*** EXERCISE DATA Section Begins ***

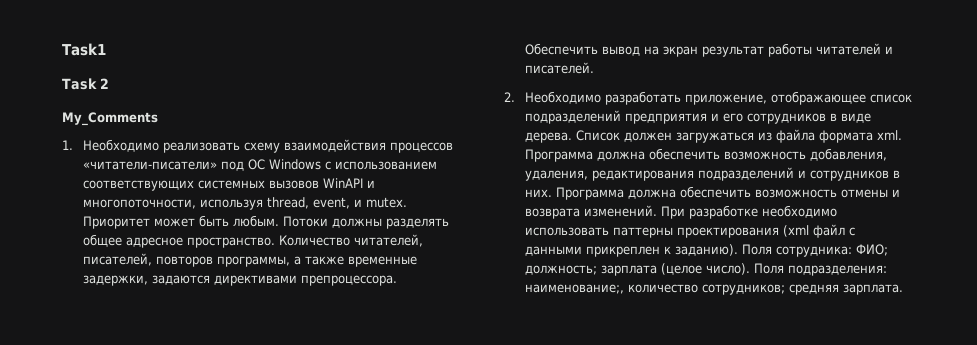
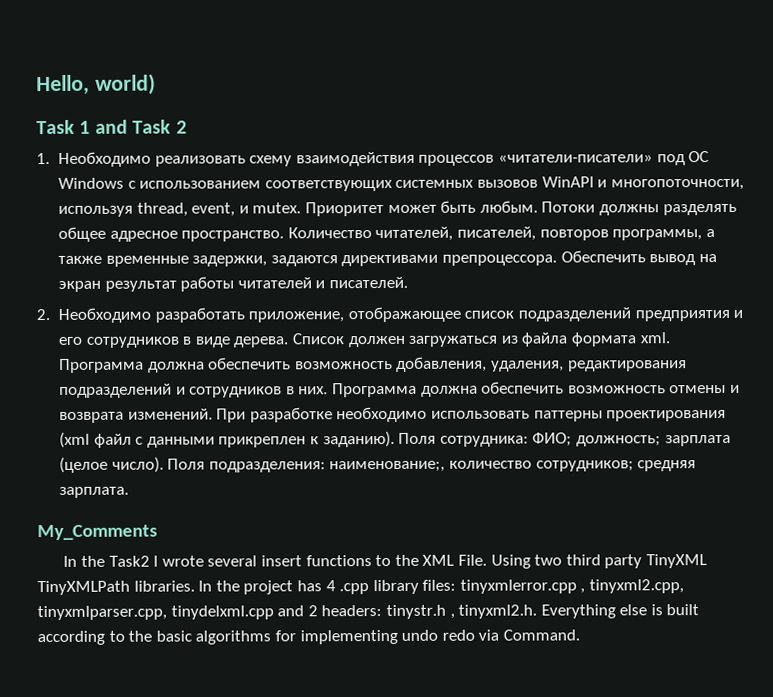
[62,43,106,56] [62,78,109,90] [62,112,158,126] Task1 // Task 2 // My_Comments -> [36,73,156,96] [36,119,187,135] Hello, world) // Task 1 and Task 2
(903, 289) none -> [37,524,158,541] [63,554,707,569] [37,579,685,596] [37,604,700,621] [37,629,580,646] // My_Comments // In the Task2 I wrote several insert functions to the XML File. Using two third party TinyXML TinyXMLPath libraries. In the project has 4 .cpp library files: tinyxmlerror.cpp , tinyxml2.cpp, tinyxmlparser.cpp, tinydelxml.cpp and 2 headers: tinystr.h , tinyxml2.h. Everything else is built according to the basic algorithms for implementing undo redo via Command.

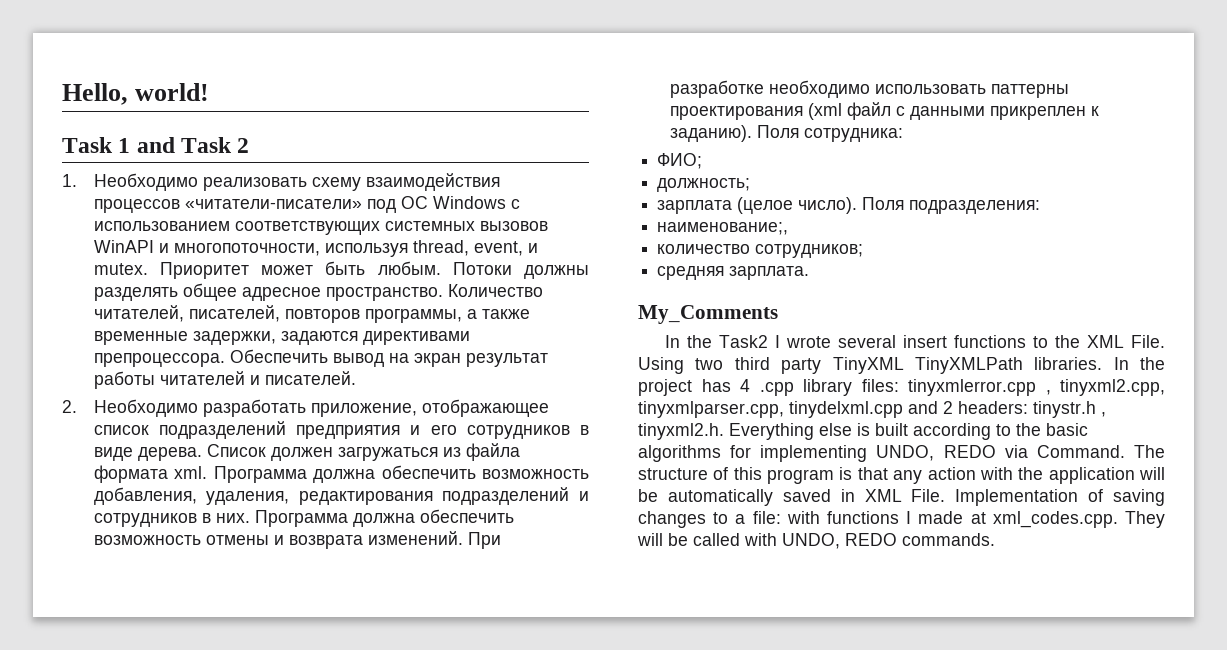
[94,73,156,95] world) -> [135,83,210,101] world!
(529, 441) none -> (903, 135) //
(573, 439) none -> (703, 161) //
(661, 441) none -> (751, 185) //
(326, 467) none -> (1041, 207) //
(446, 466) none -> (789, 228) //
(634, 466) none -> (864, 251) //
[401,629,580,641] undo redo via Command. -> [876,445,1165,461] [638,467,1165,484] [638,489,1165,506] [638,511,1165,528] [637,533,995,549] UNDO, REDO via Command. The structure of this program is that any action with the application will be automatically saved in XML File. Implementation of saving changes to a file: with functions I made at xml_codes.cpp. They will be called with UNDO, REDO commands.

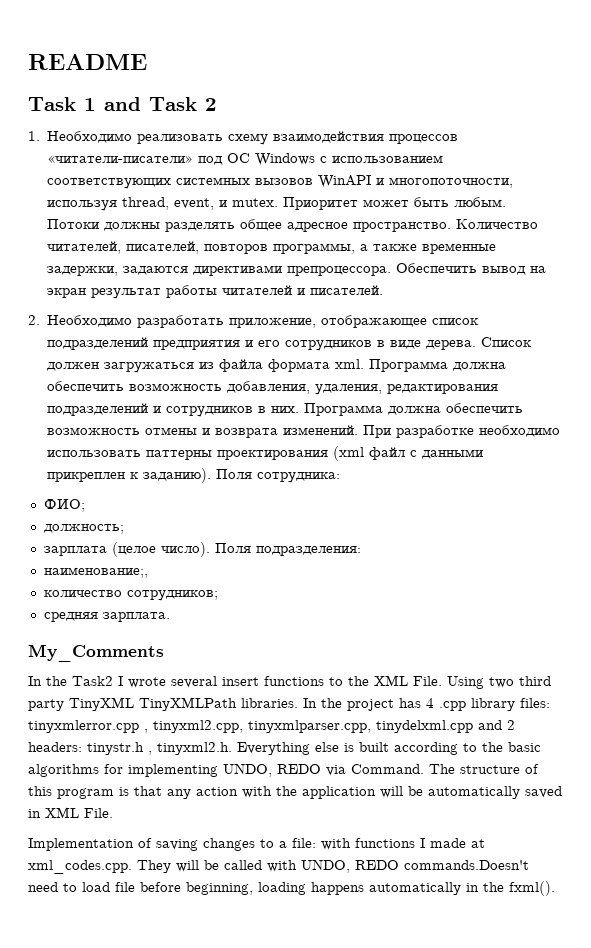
[62,83,210,105] Hello, world! -> [28,54,147,70] README
(946, 495) none -> (113, 813) //
[902,533,995,546] commands. -> [404,860,529,870] [28,881,555,896] commands.Doesn't need to load file before beginning, loading happens automatically in the fxml().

*** EXERCISE DATA Section Ends ***

## TASK DESCRIPTION
Beginning with the first line of the entries above, repeat each line word for word until the line with "[94,73,156,95] world) ->" has been given too. Omit the pictures.

## PROBLEM SOLUTION
[62,43,106,56] [62,78,109,90] [62,112,158,126] Task1 // Task 2 // My_Comments -> [36,73,156,96] [36,119,187,135] Hello, world) // Task 1 and Task 2
(903, 289) none -> [37,524,158,541] [63,554,707,569] [37,579,685,596] [37,604,700,621] [37,629,580,646] // My_Comments // In the Task2 I wrote several insert functions to the XML File. Using two third party TinyXML TinyXMLPath libraries. In the project has 4 .cpp library files: tinyxmlerror.cpp , tinyxml2.cpp, tinyxmlparser.cpp, tinydelxml.cpp and 2 headers: tinystr.h , tinyxml2.h. Everything else is built according to the basic algorithms for implementing undo redo via Command.

[94,73,156,95] world) -> [135,83,210,101] world!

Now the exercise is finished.